Every day, roughly 1,100 crates of food and supplies make the journey from the mainland’s Guayaquil to Puerto Ayora, bringing with them unwanted passengers—invasive species. Since the 1990s, introduced species have increased from 100 to nearly 1,300—including nearly 550 alien insect species and 750 introduced plants. As a result, today more than half of the 3,600 endemic and native terrestrial species are considered vulnerable, endangered or critically endangered.
The challenge of controlling tourism
The situation is little better for the human habitants. Thirty-one per cent of the Galapagos’ residents have difficult meeting their basic needs and in June 2013, Ecuadorian President Rafael Correa said that the islands faced problems with “disorder, a lot of abuse, a lot of anarchy” and a “lack of policies.” In the struggling island communities, corruption and alleged drug smuggling fuel competition for limited tourism dollars. And as the tourism sector continues to grow, so will the number of temporary and illegal immigrants.
This isn’t the only snag. While there is a cap on the number of boats allowed in the Galapagos, there is no cap on the total number of visitors—a number that is estimated will soon reach 300,000 per year. To meet this demand, there has been a growth in land-based tourism—a growth that’s largely been driven by “self-organized tourists” and backpackers. Unlike marine tourism, however, the land tourism industry remains relatively unregulated. Over the last 15 years, the number of hotels has almost doubled, and land-based travel now accounts for 50 per cent of overnight stays.
“There’s really no way to control how many people can just buy a plane ticket to the Galapagos and show up and do whatever they want to do. Those people don’t know if they’re supporting illegal businesses, which in turn, drives the demand for those types of businesses,” says Kareus.
Jim Lutz, founder and president of Vaya Adventures, agrees. “The problem with land-based tourism is that it is an incentive for people to move there,” he says. While he acknowledges that the livelihoods of the island’s residents need to be taken into account, Lutz believes that in addition to raising park fees, that the number of tourists entering the Galapagos should be capped.

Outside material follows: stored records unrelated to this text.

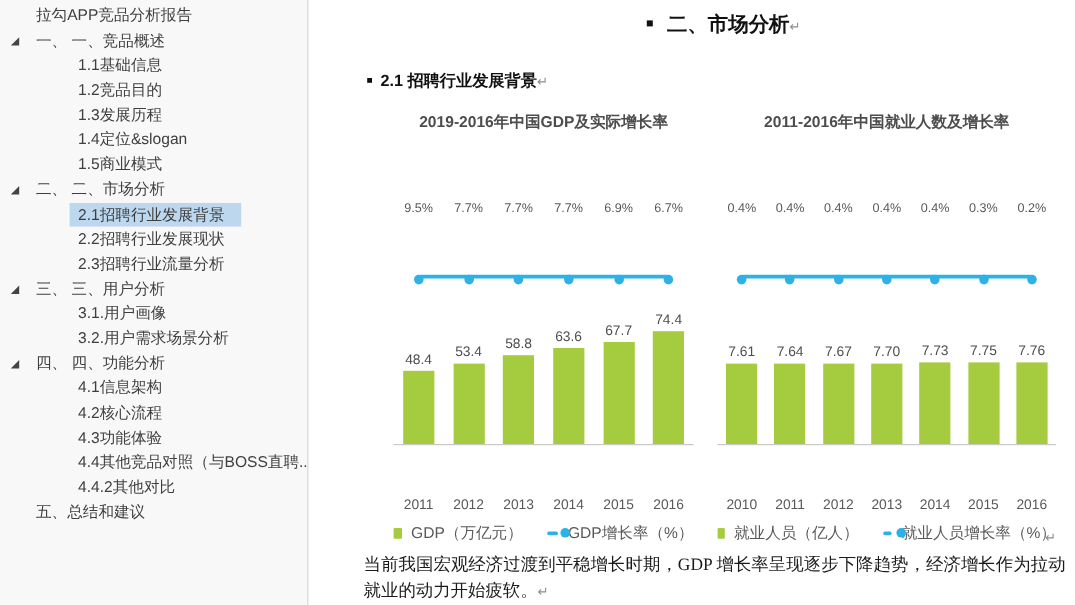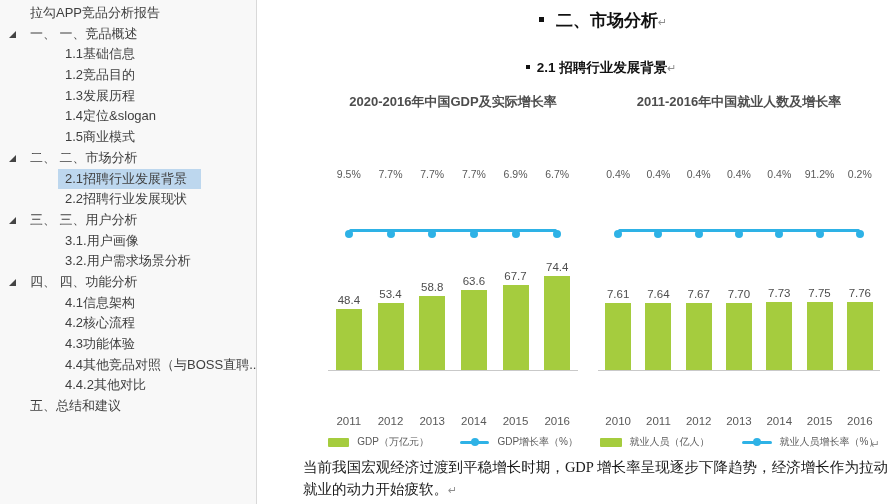--- a/index.html
+++ b/index.html
@@ -21,7 +21,7 @@
   
   .main { position:absolute; left:258px; top:0; width:638px; height:504px; background:#fff; }
   .h1 { margin:9px 0 0 52px; font-size:17px; font-weight:bold; color:#111;text-align:center; }
-  .h2 { margin:27px 0 0 48px; font-size:13.5px; font-weight:bold; color:#111;text-align:center; }
+  .h2 { margin:27px 0 0 48px; font-size:13.5px; font-weight:bold; color:#111; }
   .sq { display:inline-block; background:#111; vertical-align:middle; }
   .h1 .sq { width:5px; height:5px; margin:-4px 12px 0 0; }
   .h2 .sq { width:4px; height:4px; margin:-3px 7px 0 0; }

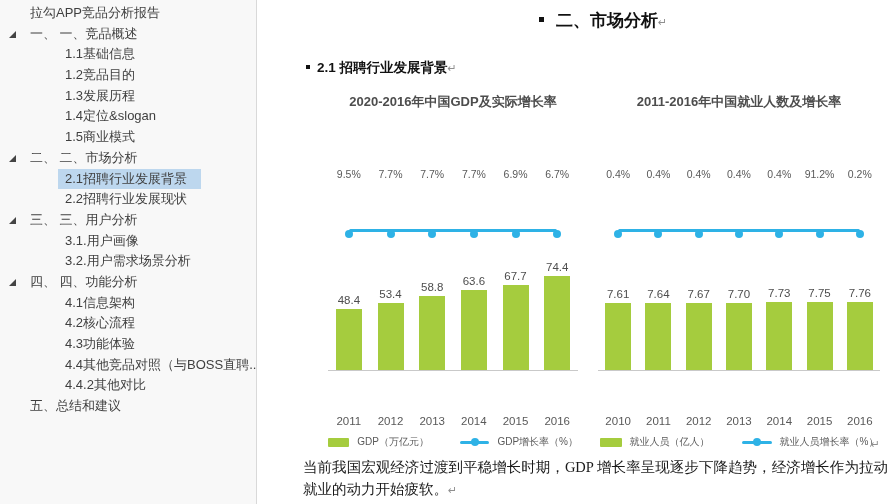--- a/index.html
+++ b/index.html
@@ -99,7 +99,7 @@
   <div class="charts-row">
 
     <div class="chart chart-1">
-      <div class="chart-title">2020-2016年中国GDP及实际增长率</div>
+      <div class="chart-title">2019-2016年中国GDP及实际增长率</div>
       <div class="pct-row">
           <span class="cell">9.5%</span>
           <span class="cell">7.7%</span>

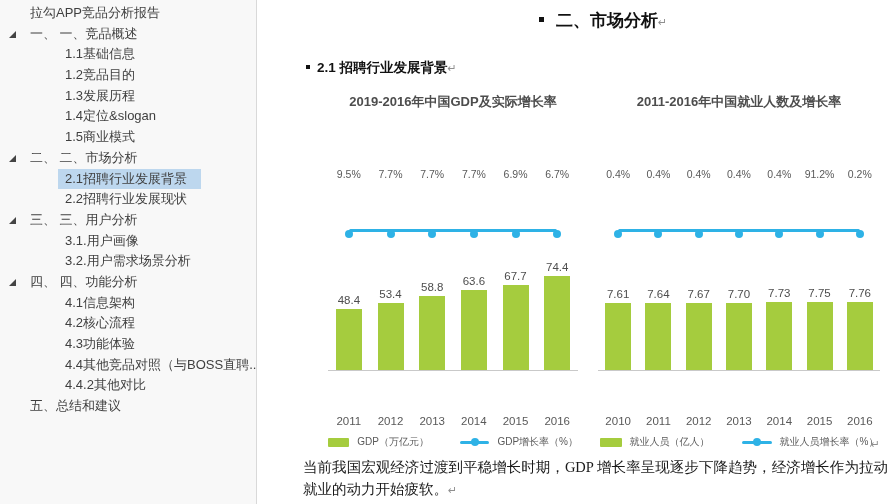--- a/index.html
+++ b/index.html
@@ -170,7 +170,7 @@
           <span class="cell">0.4%</span>
           <span class="cell">0.4%</span>
           <span class="cell">0.4%</span>
-          <span class="cell">91.2%</span>
+          <span class="cell">0.3%</span>
           <span class="cell">0.2%</span>
         </div>
       <div class="line-row">

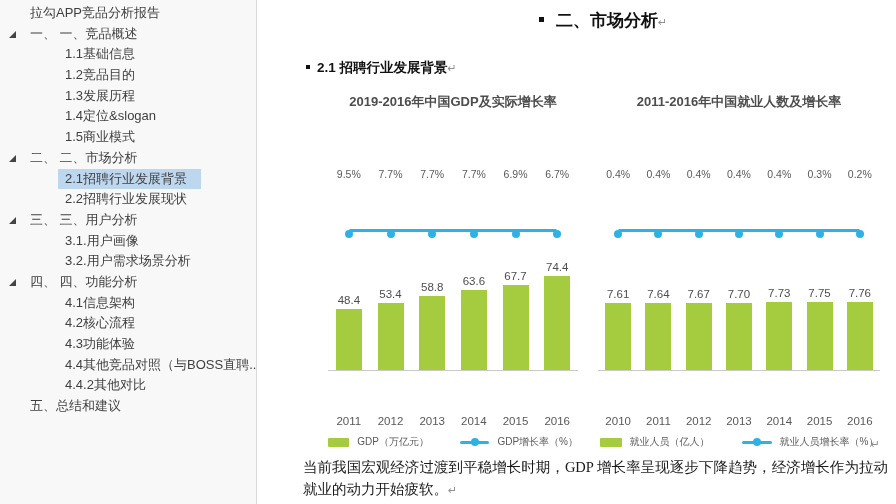--- a/index.html
+++ b/index.html
@@ -73,6 +73,7 @@
       <div class="nav-item lvl1"><span class="tri"></span><span class="nav-label">二、 二、市场分析</span></div>
       <div class="nav-item lvl2 selected"><span class="nav-label">2.1招聘行业发展背景</span></div>
       <div class="nav-item lvl2"><span class="nav-label">2.2招聘行业发展现状</span></div>
+      <div class="nav-item lvl2"><span class="nav-label">2.3招聘行业流量分析</span></div>
       <div class="nav-item lvl1"><span class="tri"></span><span class="nav-label">三、 三、用户分析</span></div>
       <div class="nav-item lvl2"><span class="nav-label">3.1.用户画像</span></div>
       <div class="nav-item lvl2"><span class="nav-label">3.2.用户需求场景分析</span></div>

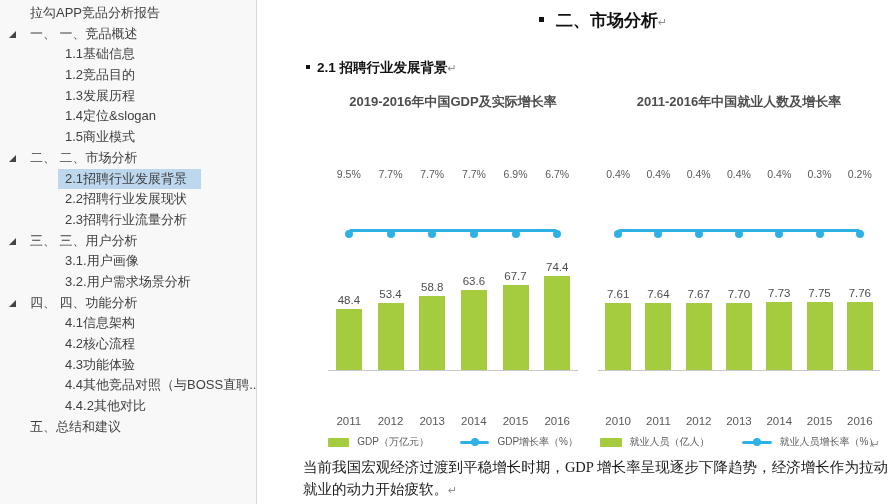--- a/index.html
+++ b/index.html
@@ -47,7 +47,7 @@
   .bar { width:26px; }
   .year-row { padding-top:5px; font-size:11.5px; color:#595959; }
   .legend-row { margin-top:8px; display:flex; justify-content:center; align-items:center;
-                gap:8px; font-size:10px; color:#595959; white-space:nowrap; }
+                gap:8px; font-size:13px; color:#595959; white-space:nowrap; }
   .legend-row .gap { width:16px; }
   .swatch-bar { width:22px; height:9px; border-radius:1px; }
   .swatch-line { position:relative; width:30px; height:3px; border-radius:2px; }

But it’s unlikely that a limit will be introduced; tourism has become a necessary evil. The Galapagos generates $418 million annually for Ecuador. In a country where 25 per cent of the population lives below the poverty line, this isn’t small change.
And many—including Barry—believe that tourism is saving the islands, not destroying them. She is referring to the fact that each year the tourism industry contributes between $63 and $150 million directly to the Galapagos’ economy, some of which is funneled toward conservation efforts.

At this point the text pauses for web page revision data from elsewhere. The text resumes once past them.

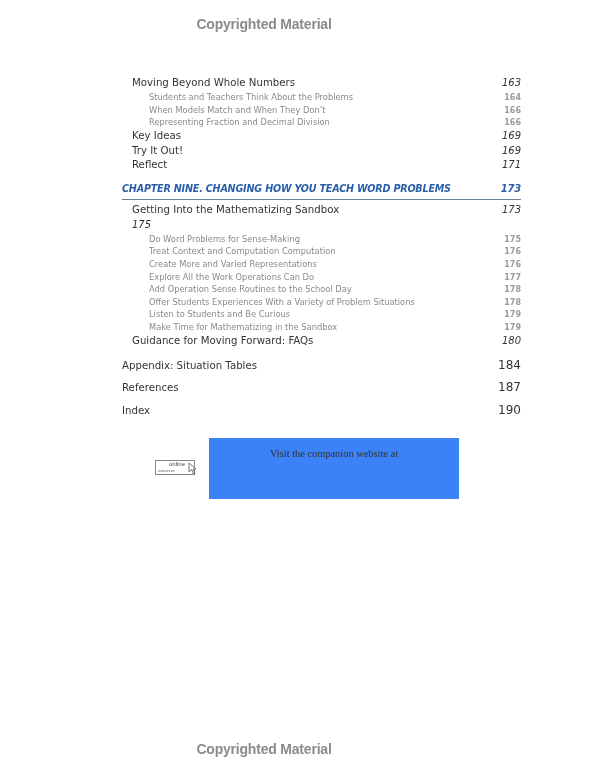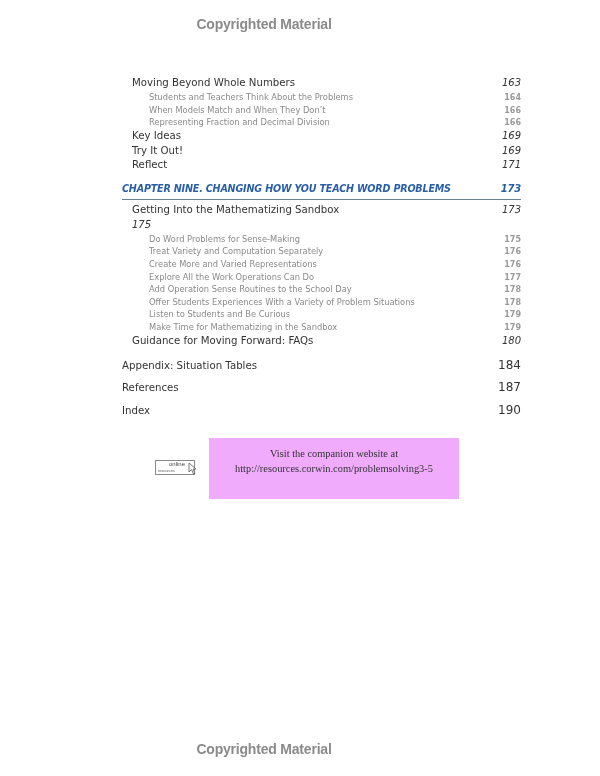--- a/index.html
+++ b/index.html
@@ -99,7 +99,7 @@
     <span class="pg">175</span>
   </div>
   <div class="row l2" style="top:246px">
-    <span>Treat Variety and Computation Separately</span>
+    <span>Treat Context and Computation Computation</span>
     <span class="pg">176</span>
   </div>
   <div class="row l2" style="top:259px">

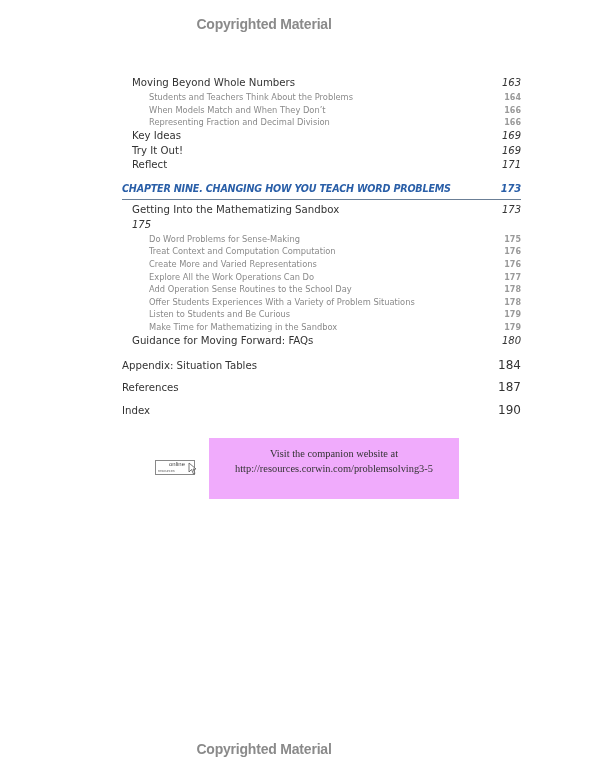--- a/index.html
+++ b/index.html
@@ -34,7 +34,7 @@
 
   .resource-box {
     position:absolute; left:209px; top:438px; width:250px; height:61px;
-    background:#f0abfc;
+    background:#3b82f6;
     font-family:"Liberation Serif", serif; font-size:10.4px; color:#333;
     text-align:center; line-height:15px; padding-top:8px; box-sizing:border-box;
   }

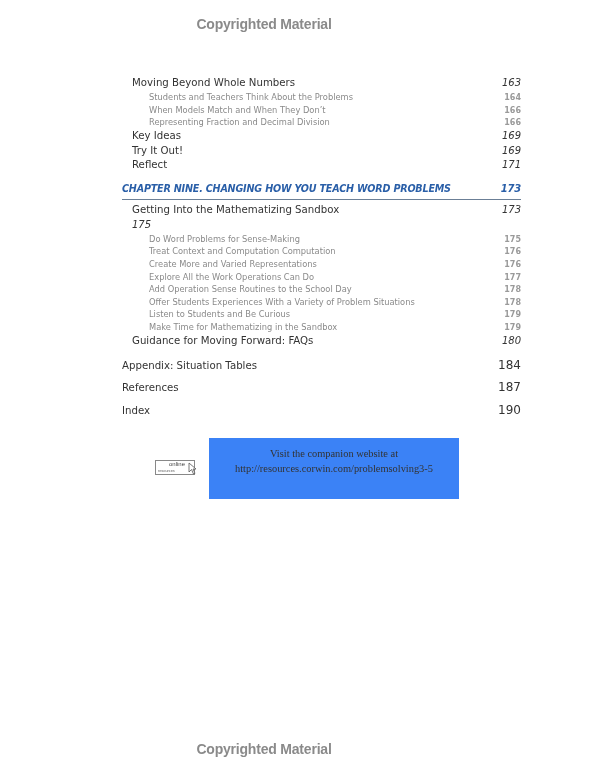--- a/index.html
+++ b/index.html
@@ -155,7 +155,6 @@
 
 <div class="resource-box">
   <div>Visit the companion website at</div>
-  <div>http://resources.corwin.com/problemsolving3-5</div>
 </div>
 
 <div class="watermark wm-bottom">Copyrighted Material</div>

“I know that it sounds almost counter-intuitive—that tourism can be an extraordinary force for good—but it certainly is in the Galapagos,” she says. “It’s of economic benefit to the country, which in turn, is of economic benefit to conservation.” This is why a focus on regulation—rather than prohibition—remains key.
Back on Baltra, our group gathers to say goodbye to Wilo at the airport. Claiming to be the world’s first ecological airport, the new 10,000 square foot facility is substantially larger than its 1,500 square foot predecessor.
Lutz has described this as “one of the great ironies in the history of sustainable tourism.” While the airport, which was built to LEED Gold standards, boasts solar panels, a rainwater recovery system, and natural ventilation and lighting, its main purpose is to allow more people to arrive in the Galapagos.
After checking in for our flight, the sense of foreign isolation from that first day is replaced by active consumerism. People weave in and out of the dozen stores, stocking up on locally produced coffee and sweatshop-produced t-shirts. In one of the gift shops, I spot a book on Justin Bieber.
While tourism may be a powerful tool for conservation, it will always be a business first.